--- Task goal ---
Produce one exact copy of the records, no pictures.
>>>>>
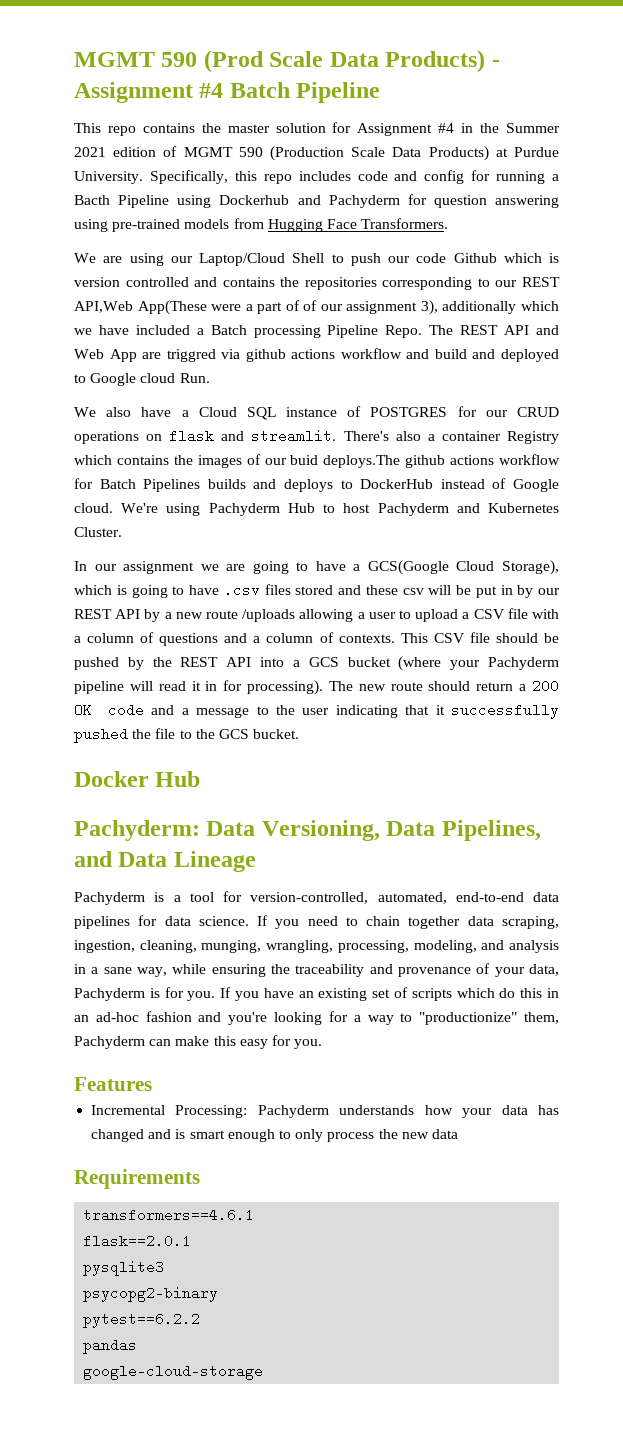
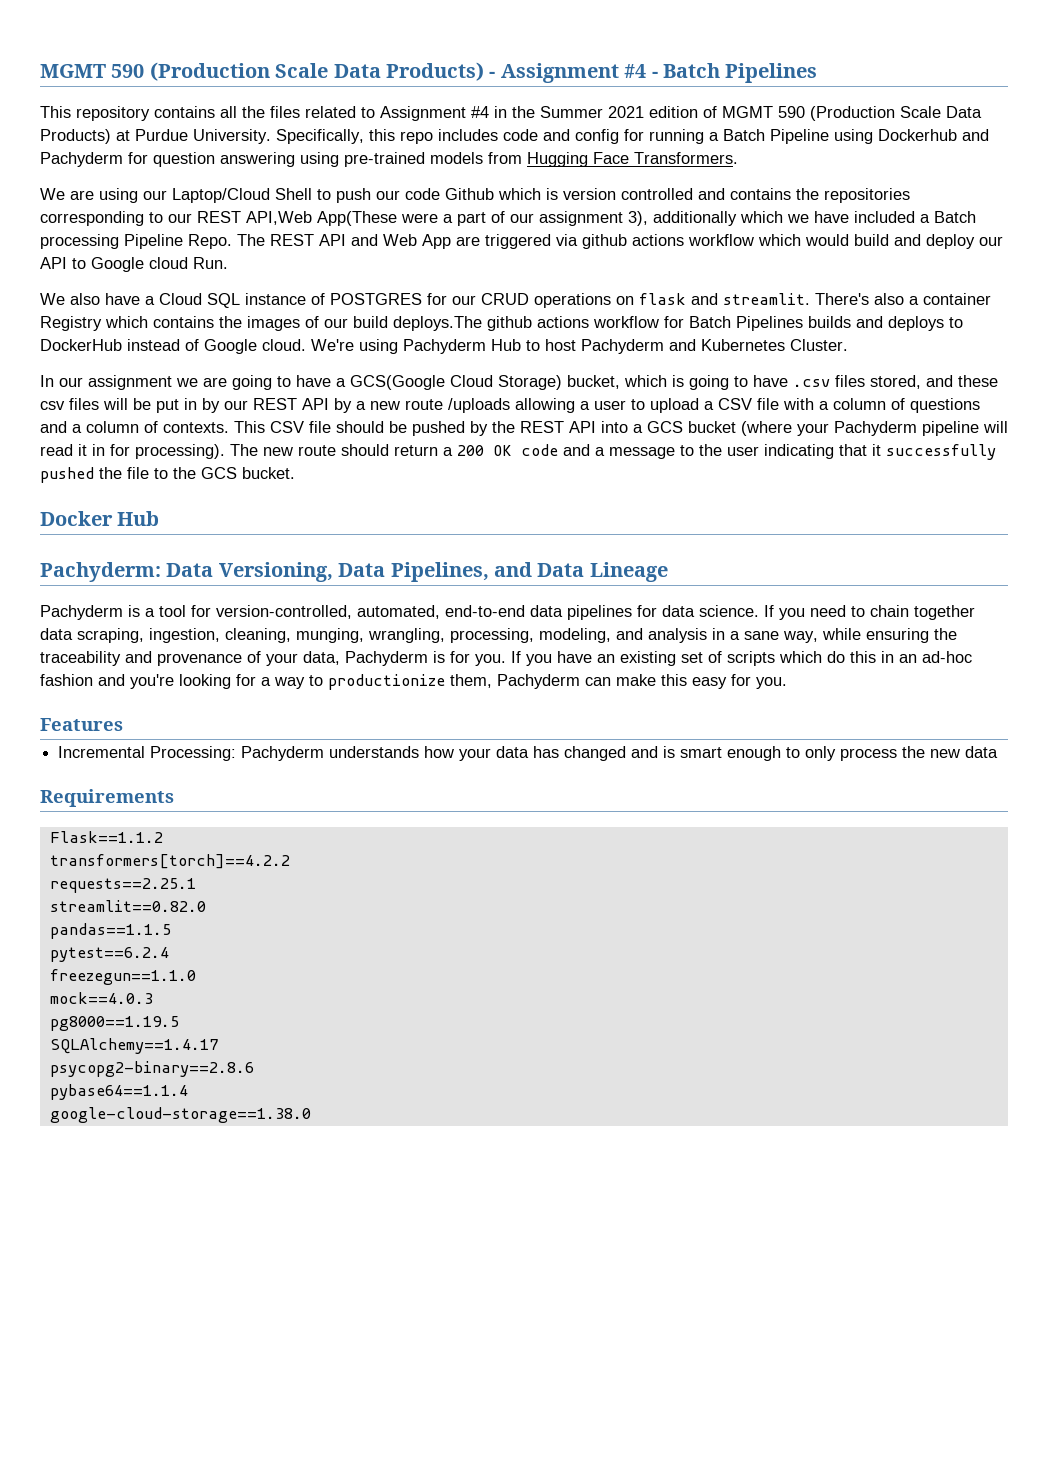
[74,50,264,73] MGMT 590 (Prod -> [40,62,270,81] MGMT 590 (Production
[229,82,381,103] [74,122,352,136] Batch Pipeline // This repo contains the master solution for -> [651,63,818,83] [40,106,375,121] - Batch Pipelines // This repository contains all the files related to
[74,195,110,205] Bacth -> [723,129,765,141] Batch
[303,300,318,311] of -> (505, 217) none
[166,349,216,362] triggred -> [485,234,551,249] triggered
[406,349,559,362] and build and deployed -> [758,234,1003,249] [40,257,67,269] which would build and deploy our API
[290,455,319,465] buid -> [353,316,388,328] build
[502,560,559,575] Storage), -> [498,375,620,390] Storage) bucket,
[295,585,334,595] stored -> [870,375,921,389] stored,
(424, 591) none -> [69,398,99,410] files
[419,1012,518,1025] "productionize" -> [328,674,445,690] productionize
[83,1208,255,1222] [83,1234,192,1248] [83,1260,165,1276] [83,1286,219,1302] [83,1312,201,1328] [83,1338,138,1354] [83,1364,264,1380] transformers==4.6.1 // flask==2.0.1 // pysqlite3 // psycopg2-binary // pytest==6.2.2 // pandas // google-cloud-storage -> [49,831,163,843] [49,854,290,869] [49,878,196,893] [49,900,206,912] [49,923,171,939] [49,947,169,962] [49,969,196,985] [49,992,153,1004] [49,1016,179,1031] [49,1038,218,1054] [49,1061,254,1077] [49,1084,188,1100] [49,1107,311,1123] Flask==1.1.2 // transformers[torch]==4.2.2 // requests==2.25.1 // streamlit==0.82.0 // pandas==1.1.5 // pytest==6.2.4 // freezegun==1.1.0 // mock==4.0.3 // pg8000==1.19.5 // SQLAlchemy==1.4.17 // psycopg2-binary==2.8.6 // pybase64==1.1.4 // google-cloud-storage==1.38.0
<<<<<
--- Task response ---
[74,50,264,73] MGMT 590 (Prod -> [40,62,270,81] MGMT 590 (Production
[229,82,381,103] [74,122,352,136] Batch Pipeline // This repo contains the master solution for -> [651,63,818,83] [40,106,375,121] - Batch Pipelines // This repository contains all the files related to
[74,195,110,205] Bacth -> [723,129,765,141] Batch
[303,300,318,311] of -> (505, 217) none
[166,349,216,362] triggred -> [485,234,551,249] triggered
[406,349,559,362] and build and deployed -> [758,234,1003,249] [40,257,67,269] which would build and deploy our API
[290,455,319,465] buid -> [353,316,388,328] build
[502,560,559,575] Storage), -> [498,375,620,390] Storage) bucket,
[295,585,334,595] stored -> [870,375,921,389] stored,
(424, 591) none -> [69,398,99,410] files
[419,1012,518,1025] "productionize" -> [328,674,445,690] productionize
[83,1208,255,1222] [83,1234,192,1248] [83,1260,165,1276] [83,1286,219,1302] [83,1312,201,1328] [83,1338,138,1354] [83,1364,264,1380] transformers==4.6.1 // flask==2.0.1 // pysqlite3 // psycopg2-binary // pytest==6.2.2 // pandas // google-cloud-storage -> [49,831,163,843] [49,854,290,869] [49,878,196,893] [49,900,206,912] [49,923,171,939] [49,947,169,962] [49,969,196,985] [49,992,153,1004] [49,1016,179,1031] [49,1038,218,1054] [49,1061,254,1077] [49,1084,188,1100] [49,1107,311,1123] Flask==1.1.2 // transformers[torch]==4.2.2 // requests==2.25.1 // streamlit==0.82.0 // pandas==1.1.5 // pytest==6.2.4 // freezegun==1.1.0 // mock==4.0.3 // pg8000==1.19.5 // SQLAlchemy==1.4.17 // psycopg2-binary==2.8.6 // pybase64==1.1.4 // google-cloud-storage==1.38.0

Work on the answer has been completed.